Shutting down all transport, all power generation and all economic activity in the UK would instantly save two per cent of the world’s output of carbon dioxide. Regrettably, one year later the total output will be replaced by China, currently in the process of building two coal fired power stations every week. This comparison is made simply to demonstrate the futility of the current measures proposed by the UK Government.  

Do they really believe the Chinese will be impressed by the UK’s example and cease growing its economy by 8-12 per cent per year? Will UK voters accept additional taxes as a means of impressing and assisting China, India and other high growth economies whilst these nations blithely continue to ignore the warnings and the expensive example set by others? 

It is possible UK taxpayers would more willingly accept the cynical extraction of the so-called ’green’ taxes if they were directly reinvested into appropriate research to solve the potential problem. 

The science community in the UK needs to stand up and be heard. If global warming is truly the threat Government believes it is, then we should be in the front line of the defence; not in an assumed capacity but because the majority of scientists have been consulted, have read at least some of the data, drawn rational conclusions, and seen the green taxes spent directly on solving the problem. 

K Jones
By email


From David A H Taylor

Roger Lintonbon asks (Chemistry World, January 2007, p34) about mechanisms for removing carbon dioxide from the atmosphere, and suggests that the deposition of shells and coral in the sea has been neglected.  

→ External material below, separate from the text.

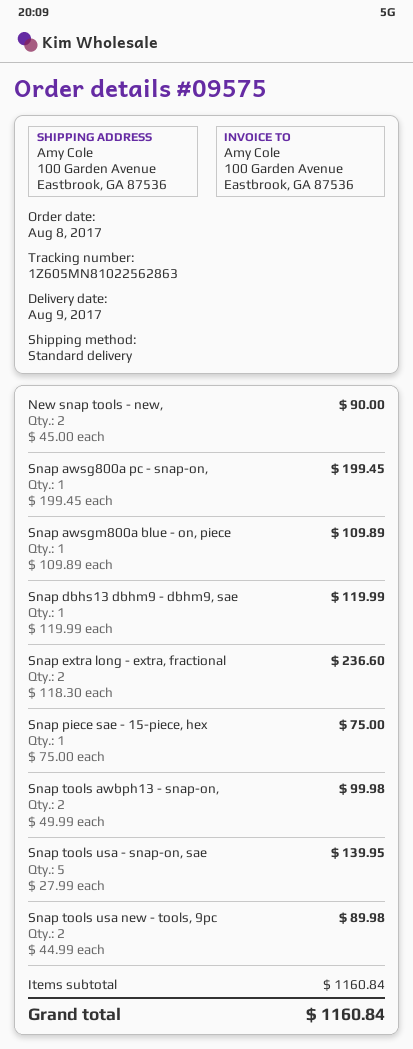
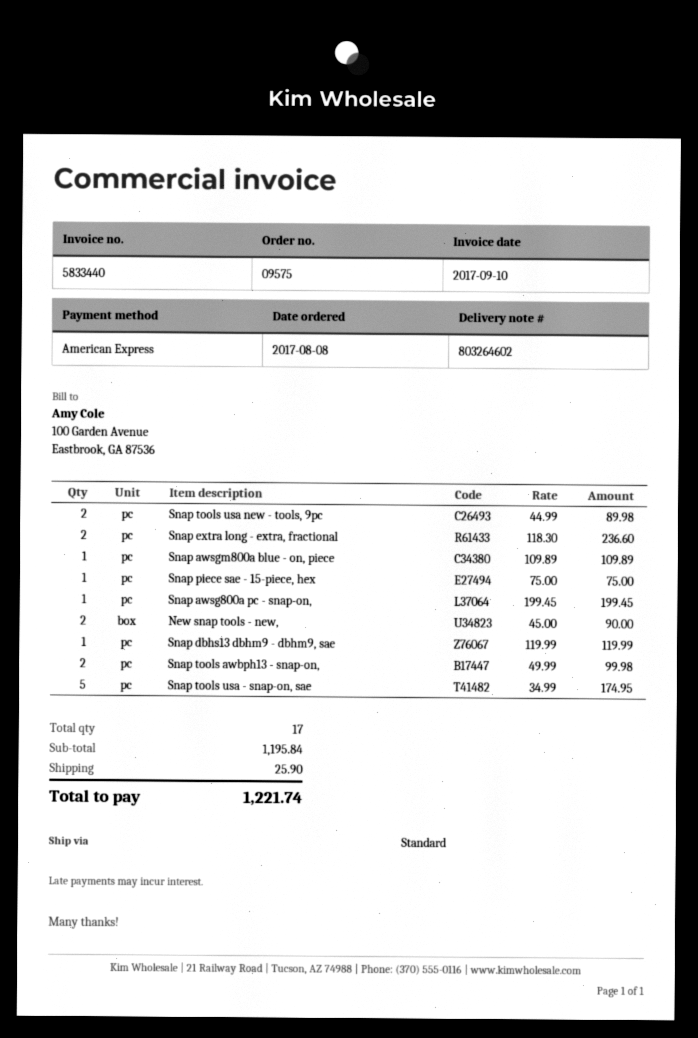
Snap tools usa - snap-on, sae: 5 x 27.99 = 139.95 -> 5 x 34.99 = 174.95
subtotal: 1160.84 -> 1195.84
shipping: none -> 25.90
total: 1160.84 -> 1221.74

The main process for the removal of CO2 from the atmosphere is the erosion of silicate rocks by carbonic acid, leaving calcium ions and carbonate ions in the rivers, and silica as sand on the beaches. This has been extensively covered in the literature, especially in relation to the recent elevation of the Tibet plateau, which increased this erosion and may have led to the formation of the ice caps because of global cooling. I think perhaps Roger Lintonbon has been reading the wrong literature.  

D A H Taylor MRSC
Scarborough, UK


From Brian Lowry

The article on copper by Philip Ball (Chemistry World, April 2007, p34) contained a casual reference to the enhanced activity of aspirin and ibuprofen as their copper chelates. Long ago (J B Lowry, Nature, 1973, 241, 61) I isolated a previously unknown compound from cajeputi oil, the essential oil of Melaleuca cajeputi. Unlike the usual terpenoids, this was a polyketide, 3,5-dimethyl-4,6-di-O -methyphloracetophenone. Cajeputi oil was one of the products traded in the early history of the spice trade, being obtained by the Dutch East India Company in Java from initially unknown sources further east. Great medicinal importance was attached to the colour, green or yellow, with the higher value attributed to the green oil. Later this was found to depend on whether the producers, on different islands, used copper or iron vessels, copper giving the green colour. Subsequently, colour was no longer regarded as significant and the matter was forgotten, with only occasional noting by writers that none of the known constituents should have had any interaction with copper. 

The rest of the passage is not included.